In figure skating, there are no wasted movements. Every jump and spin are timed and precise. And the training required to succeed must be just as efficient.
That same quality makes independent study the educational choice for 17-year-old figure skater Ross Miner.
A silver medalist in the novice men’s class at the 2008 U.S. National Championships, Ross also won gold in the intermediate men’s competition at the 2006 U.S. National Championships,. To get to this level and still maintain his academic responsibilities — squeezed in around approximately 25 hours of training each week — he requires an education that is as flexible, streamlined and efficient as he is on the ice.
Enrolled in a parochial school until seventh grade, Ross began training seriously at age 12, when his family moved near Boston and he began homeschooling. He enrolled in MU High School to complement his home high school and has taken courses from three other online schools.
“I think the MU courses focus more on what you learn rather than busy work, which is one thing I like,” says Ross’ mom, Gloria. “The teachers have been good, and the chat rooms for the AP courses are very good. I think it’s been well-organized and a little easier to keep track of than in the regular school system.”
Ross says he likes MU’s courses because they’re challenging without being excessive. “Training is a time-intensive process,” he says. “I like the ability to reduce the stress surrounding my schoolwork; the skating is stressful enough. It’s nice to have the ability to achieve what you need to achieve for schooling and still have the energy and determination to train.”
Through HU High School, Ross has completed American Literature, African-American History, AP European Historyand four courses in German — at the request of his German grandfather.

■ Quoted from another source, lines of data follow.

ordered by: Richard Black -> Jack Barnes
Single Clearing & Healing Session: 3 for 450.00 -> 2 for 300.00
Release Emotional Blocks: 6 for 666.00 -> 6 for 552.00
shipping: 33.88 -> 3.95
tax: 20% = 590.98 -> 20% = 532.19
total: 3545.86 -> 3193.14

Although he enjoys German, it’s the European history course he liked best. “I absolutely loved the AP European,” he says. “Mr. Henderson was a fantastic teacher. He was really knowledgeable, and his corrections were very insightful.”

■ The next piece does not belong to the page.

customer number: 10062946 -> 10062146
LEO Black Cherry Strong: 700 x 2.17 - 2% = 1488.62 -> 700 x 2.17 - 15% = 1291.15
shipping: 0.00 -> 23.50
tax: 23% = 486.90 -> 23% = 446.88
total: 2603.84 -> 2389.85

Overall, Ross says, “MU is manageable and still challenging and keeps me interested. I really like that.”
Gloria Miner has been happy with the experience as well. In addition to addressing the need for time management, her goal of providing a quality education for her son has been met. “I think it’s a reasonable program and a good value,” she says. Studying independently “probably teaches him to be more intellectually curious,” she adds. “He’s allowed to go off on different phases he’s more interested in than he would in a regular school. He’s been able to pursue his own interests.”
Luckily for Ross, both skating and learning come relatively easy, each providing an appropriate reward for effort. The silver medal he won this year was especially meaningful, he says, because “I didn’t skate the way I wanted to, but I trained really hard and felt like I had done everything I could do to prepare. It’s rewarding and fun to have something you can train for and see the effort pay off.”